Woodland Mall is an enclosed super-regional shopping mall located in Kentwood, Michigan, a suburb of Grand Rapids. It comprises over 100 tenants in  of retail space, with three anchor stores (Macy's, JCPenney, and Von Maur), along with Barnes & Noble (which is the largest non-anchor store in the mall), Forever 21, H&M, Pottery Barn, and The North Face as junior anchors. It formerly housed a movie theater which opened as Cinemark, was purchased by Celebration Cinema and subsequently closed in 2020.  The mall is owned and managed by Pennsylvania Real Estate Investment Trust, who acquired it from its developer, Taubman Centers, in 2006.

History
Woodland Mall opened in 1968 at the northwestern corner of 28th Street (M-11) and East Beltline Avenue (M-37). The mall was built at a southwest-to-northeast orientation, with Sears at the southwestern end, and JCPenney at the northeastern end. A Kresge dime store was also located in the Sears wing. Another mall, Eastbrook Mall (now Centerpointe Mall), was located on the northeastern corner of the same intersection. A 1975 expansion to Woodland Mall brought a northwesterly-oriented central wing which ended in a third anchor store, Hudson's. After the closure of Kresge in 1987, the store's former space was divided among smaller retailers.

Lord & Taylor was proposed in 1997 as a fourth anchor store at the southeastern end of the mall. However, Hudson's attempted to sue the mall, claiming veto power over the addition of new anchor stores, and the Lord & Taylor was never built. A food court (Cafes in the woods) was built next to JCPenney in 1999 as well as a play area in the Sears wing. Also in 1999, RiverTown Crossings opened in Grandville, on the other side of the city. This was the first serious form of retail competition for Woodland Mall, as prior to the opening of RiverTown Crossings, Woodland was the only super-regional mall in Metro Grand Rapids. In the late 1990s Woodland Mall experienced many other renovations including new flooring and curves to the ceiling throughout the mall, new lighting and décor as well as updated entrances to look more modern.

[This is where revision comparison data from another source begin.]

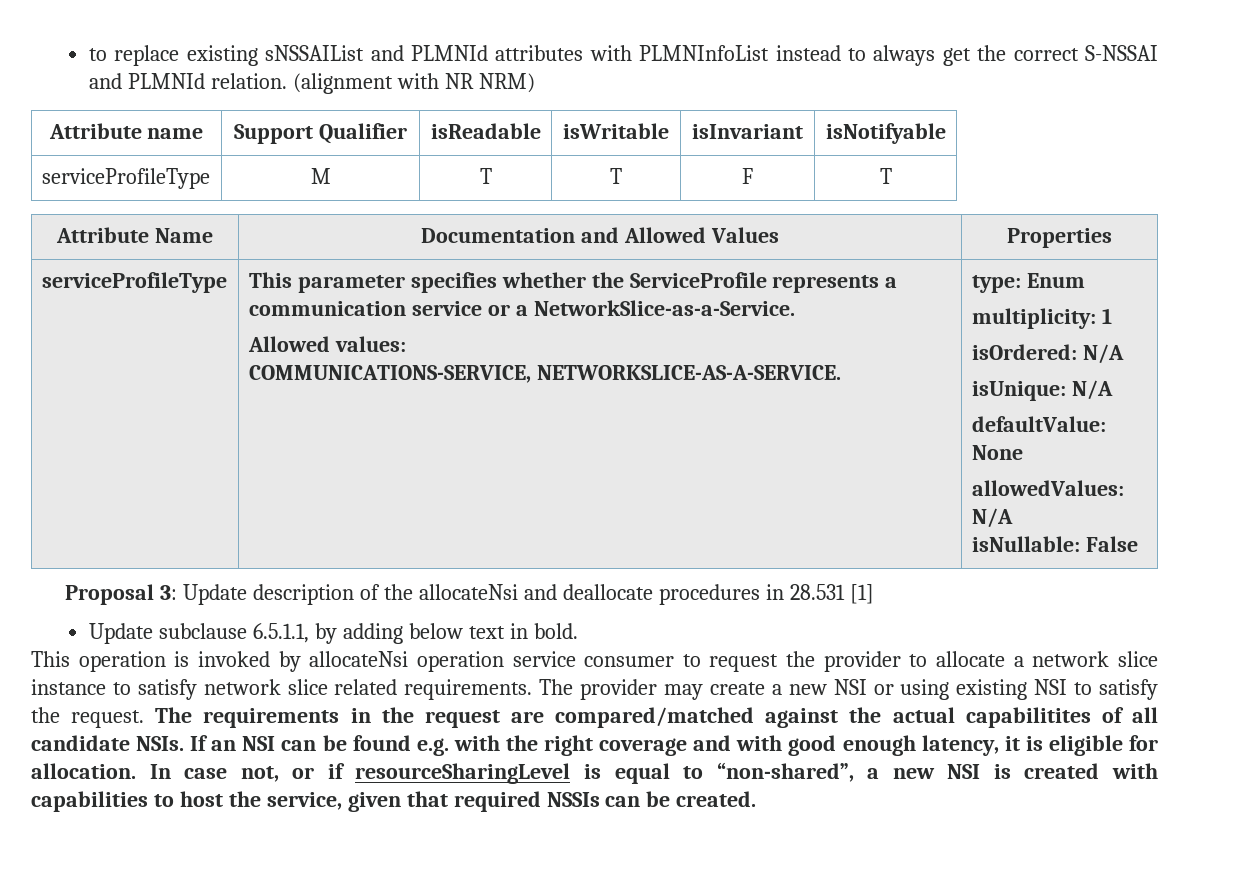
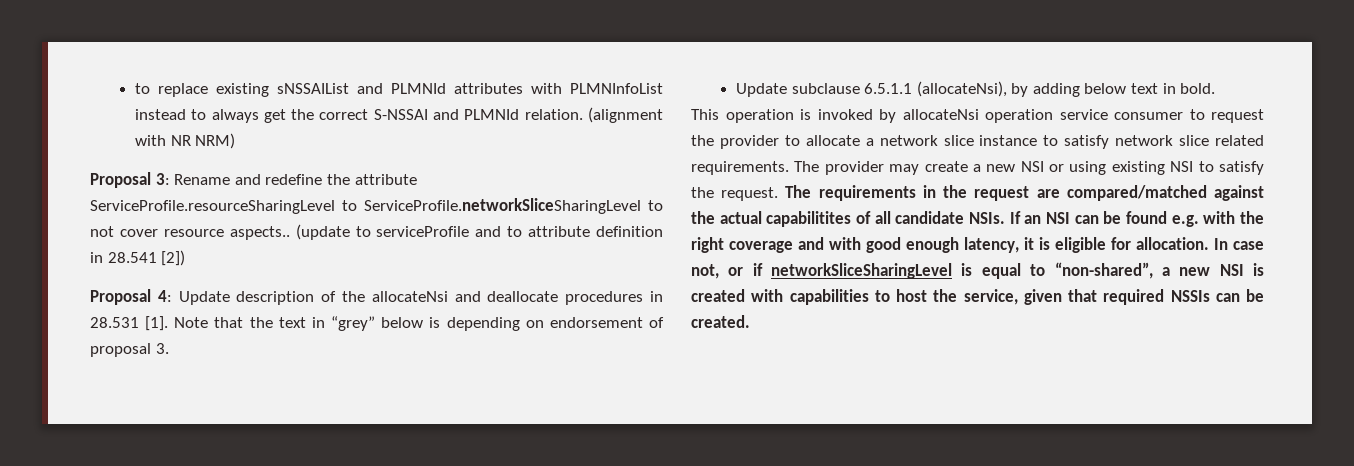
- Attribute name | Support Qualifier | isReadable | isWritable | isInvariant | isNotifyable
- serviceProfileType | M | T | T | F | T
- Attribute Name | Documentation and Allowed Values | Properties
- serviceProfileType | This parameter specifies whether the ServiceProfile represents a communication service or a NetworkSlice-as-a-Service.
- Allowed values:
- COMMUNICATIONS-SERVICE, NETWORKSLICE-AS-A-SERVICE. | type: Enum
- multiplicity: 1
- isOrdered: N/A
- isUnique: N/A
- defaultValue: None
- allowedValues: N/A
- isNullable: False
- Proposal 3: Update description of the allocateNsi and deallocate procedures in 28.531 [1]
+ Proposal 3: Rename and redefine the attribute ServiceProfile.resourceSharingLevel to ServiceProfile.networkSliceSharingLevel to not cover resource aspects.. (update to serviceProfile and to attribute definition in 28.541 [2])
+ Proposal 4: Update description of the allocateNsi and deallocate procedures in 28.531 [1]. Note that the text in “grey” below is depending on endorsement of proposal 3.
- Update subclause 6.5.1.1, by adding below text in bold.
+ Update subclause 6.5.1.1 (allocateNsi), by adding below text in bold.
- In case not, or if resourceSharingLevel is equal to “non-shared”, a new NSI is created with capabilities to host the service, given that required NSSIs can be created.
+ In case not, or if networkSliceSharingLevel is equal to “non-shared”, a new NSI is created with capabilities to host the service, given that required NSSIs can be created.

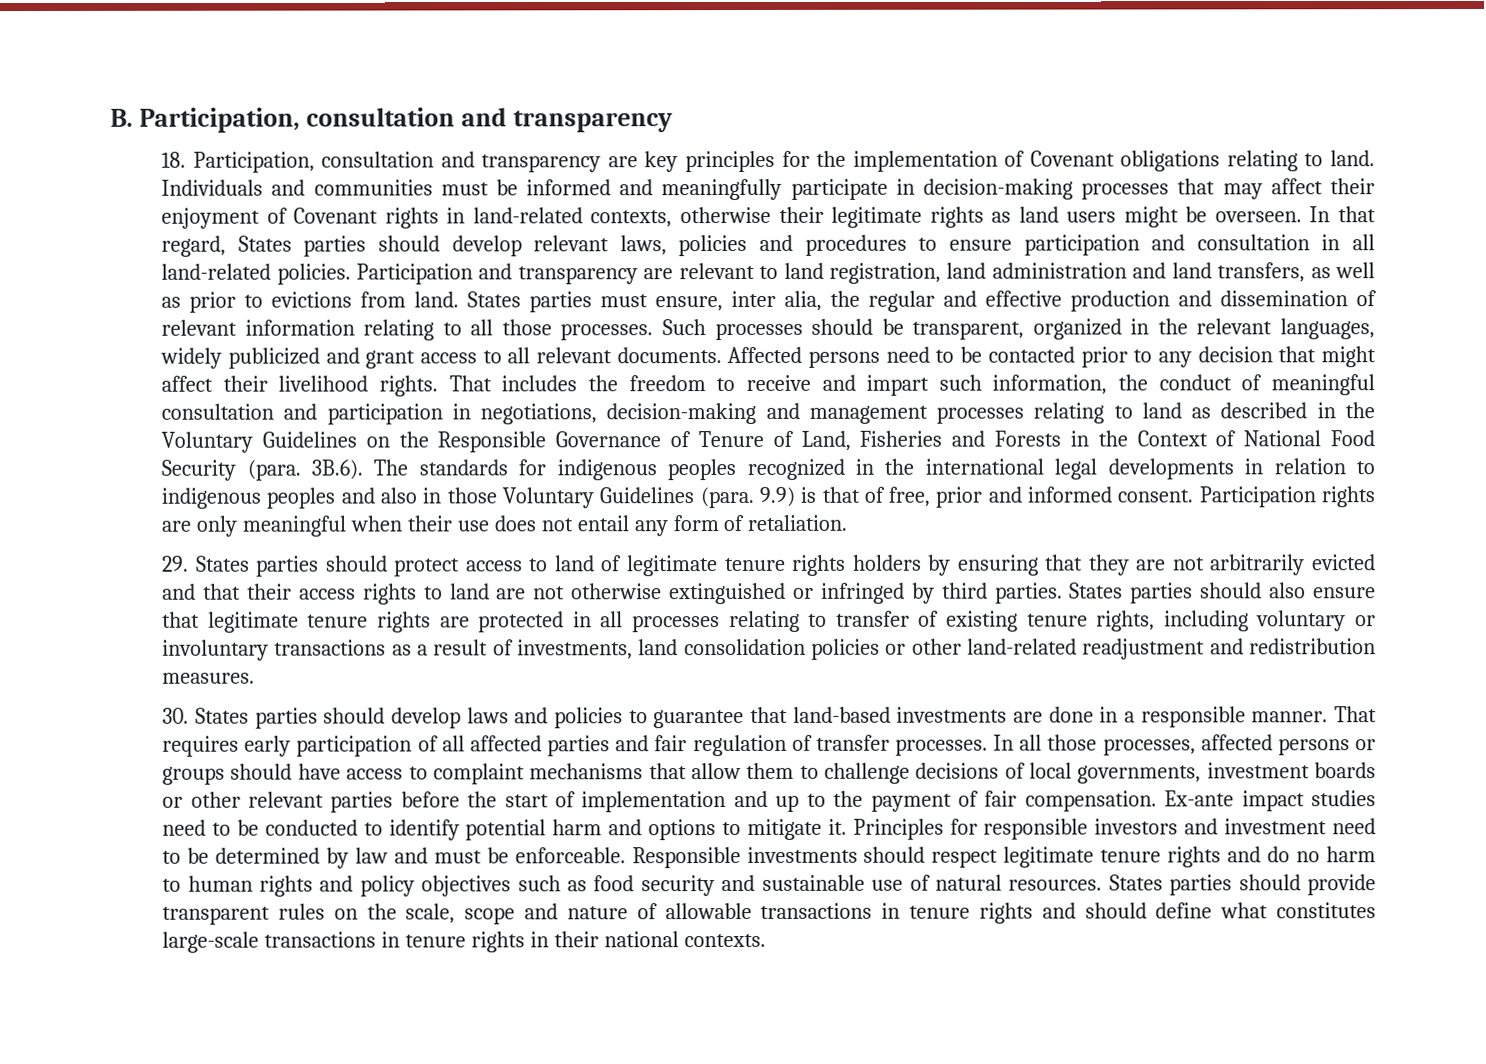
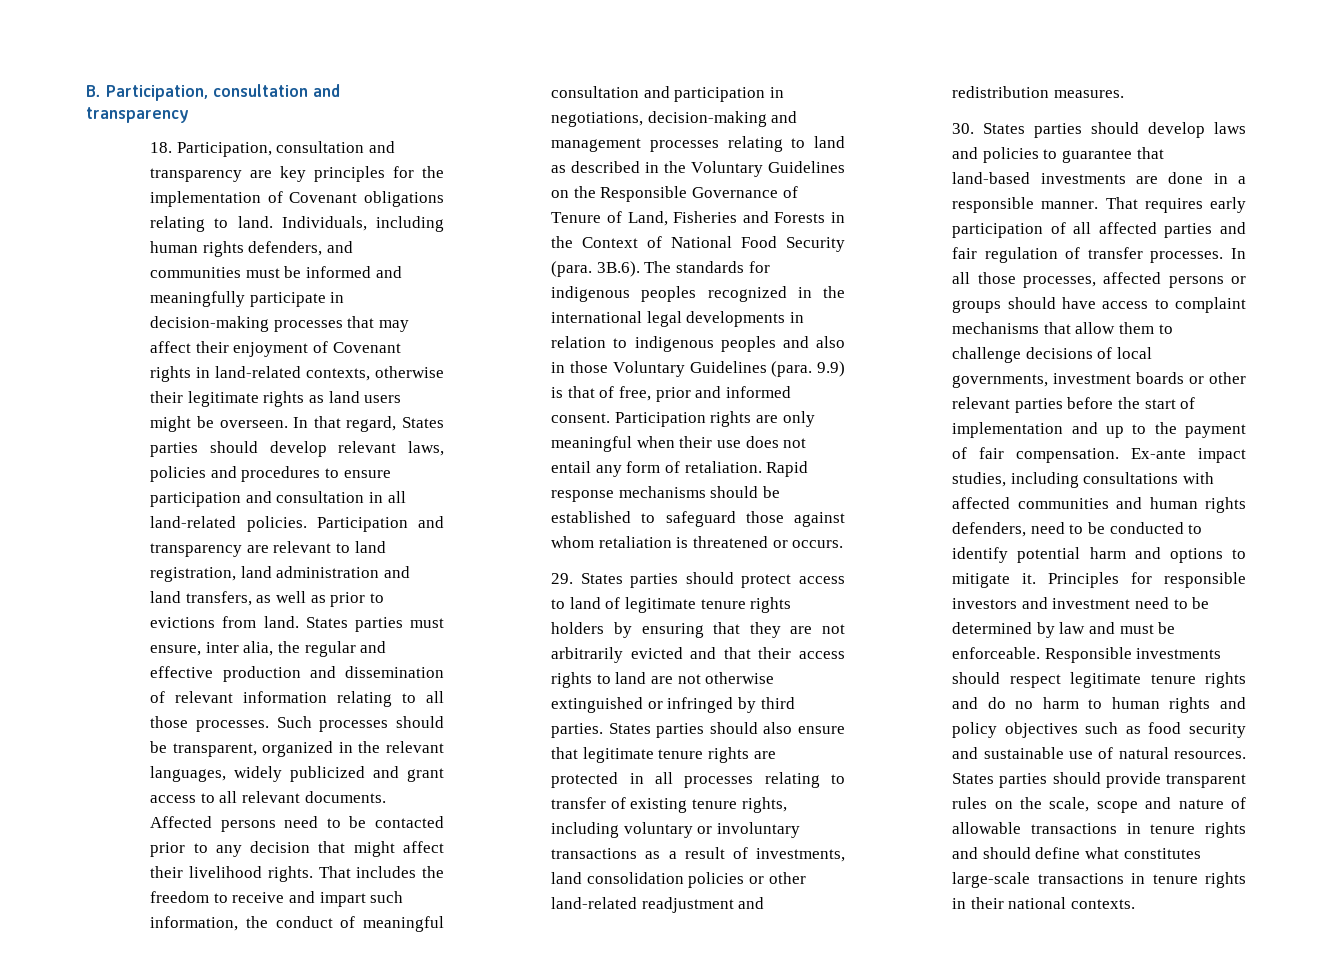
- Individuals and communities must be informed and meaningfully participate in decision-making processes that may affect their enjoyment of Covenant rights in land-related contexts, otherwise their legitimate rights as land users might be overseen.
+ Individuals, including human rights defenders, and communities must be informed and meaningfully participate in decision-making processes that may affect their enjoyment of Covenant rights in land-related contexts, otherwise their legitimate rights as land users might be overseen.
+ Rapid response mechanisms should be established to safeguard those against whom retaliation is threatened or occurs.
- Ex-ante impact studies need to be conducted to identify potential harm and options to mitigate it.
+ Ex-ante impact studies, including consultations with affected communities and human rights defenders, need to be conducted to identify potential harm and options to mitigate it.

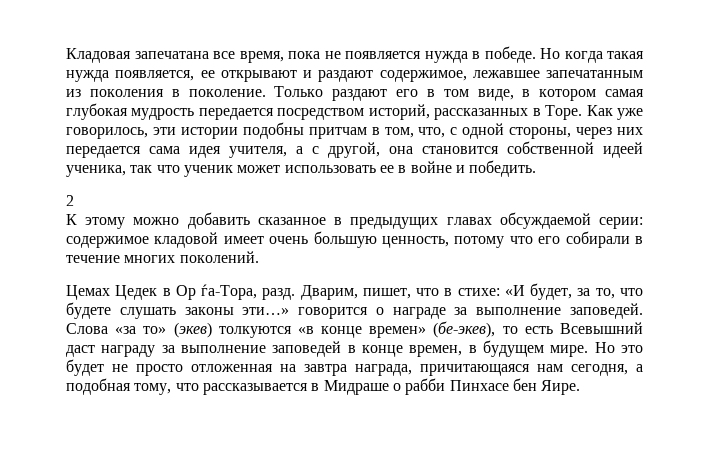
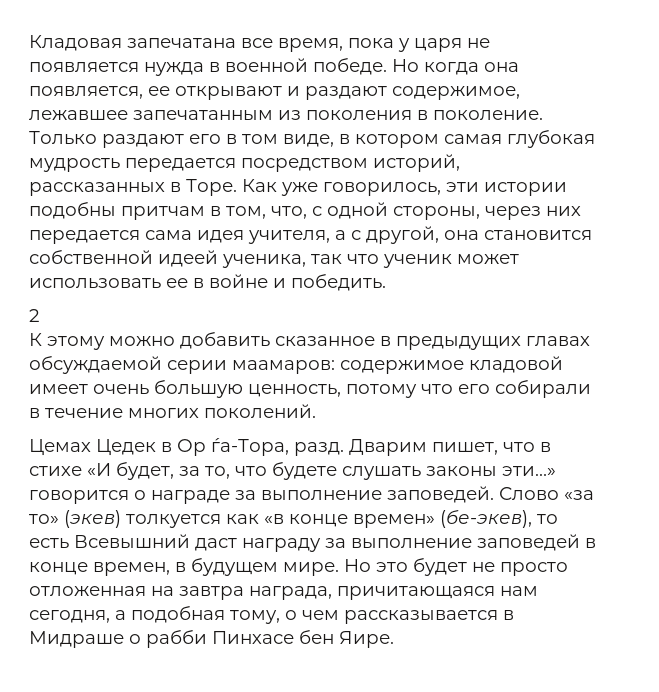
- Кладовая запечатана все время, пока не появляется нужда в победе.
+ Кладовая запечатана все время, пока у царя не появляется нужда в военной победе.
- Но когда такая нужда появляется, ее открывают и раздают содержимое, лежавшее запечатанным из поколения в поколение.
+ Но когда она появляется, ее открывают и раздают содержимое, лежавшее запечатанным из поколения в поколение.
- К этому можно добавить сказанное в предыдущих главах обсуждаемой серии: содержимое кладовой имеет очень большую ценность, потому что его собирали в течение многих поколений.
+ К этому можно добавить сказанное в предыдущих главах обсуждаемой серии маамаров: содержимое кладовой имеет очень большую ценность, потому что его собирали в течение многих поколений.
- Дварим, пишет, что в стихе: «И будет, за то, что будете слушать законы эти…» говорится о награде за выполнение заповедей.
+ Дварим пишет, что в стихе «И будет, за то, что будете слушать законы эти…» говорится о награде за выполнение заповедей.
- Слова «за то» (экев) толкуются «в конце времен» (бе-экев), то есть Всевышний даст награду за выполнение заповедей в конце времен, в будущем мире.
+ Слово «за то» (экев) толкуется как «в конце времен» (бе-экев), то есть Всевышний даст награду за выполнение заповедей в конце времен, в будущем мире.
- Но это будет не просто отложенная на завтра награда, причитающаяся нам сегодня, а подобная тому, что рассказывается в Мидраше о рабби Пинхасе бен Яире.
+ Но это будет не просто отложенная на завтра награда, причитающаяся нам сегодня, а подобная тому, о чем рассказывается в Мидраше о рабби Пинхасе бен Яире.

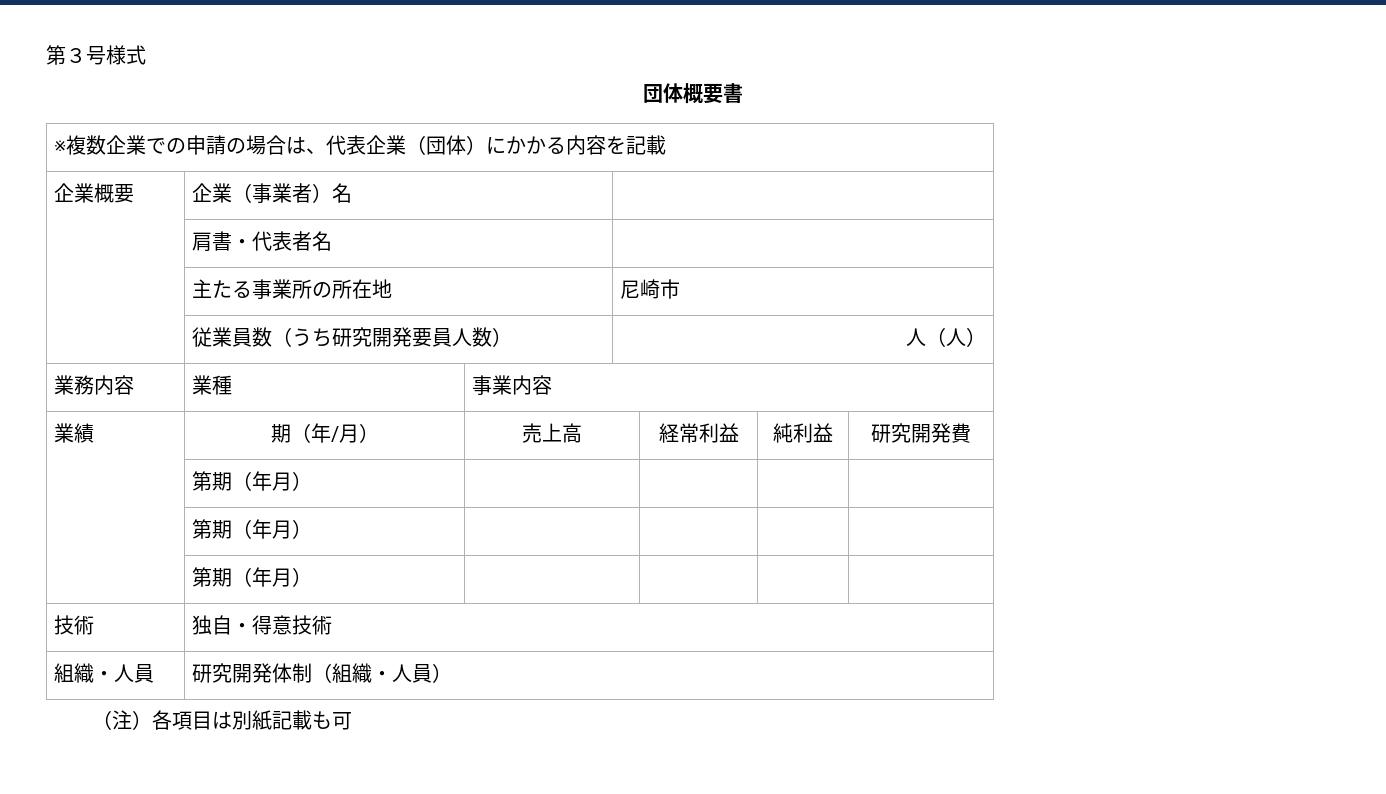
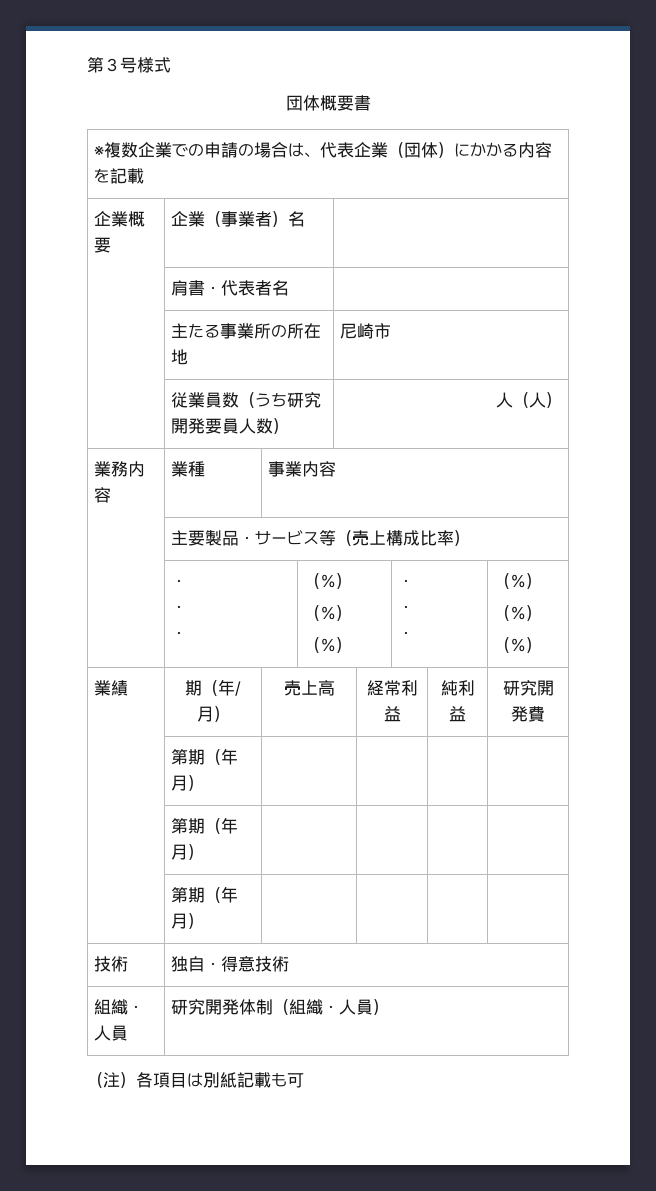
+ | 主要製品・サービス等（売上構成比率）
+ | ・
+ ・
+ ・ | （％）
+ （％）
+ （％） | ・
+ ・
+ ・ | （％）
+ （％）
+ （％）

Hudson's was converted to Marshall Field's in 2001 in a nameplate consolidation by parent Target Corporation (formerly known as Dayton-Hudson), and then to Macy's in 2006 as the result of an acquisition. A 14-screen movie theater (then owned by Cinemark) and a Red Robin and On the Border restaurant were added to the southeastern portion of the mall in 2006, the same year in which Pennsylvania Real Estate Investment Trust acquired the mall from Taubman. Celebration Cinema purchased the movie theater complex (as well as a former Cinemark at RiverTown Crossings) a year later.

Barnes & Noble, in October 2008, announced that it would be relocating from a nearby store to a new location at the mall.  On Wednesday, October 21, 2009, the two-story bookstore opened to the public.

In 2013 H&M announced that it would be opening its first location in Michigan outside of Metro Detroit which opened in October 2013.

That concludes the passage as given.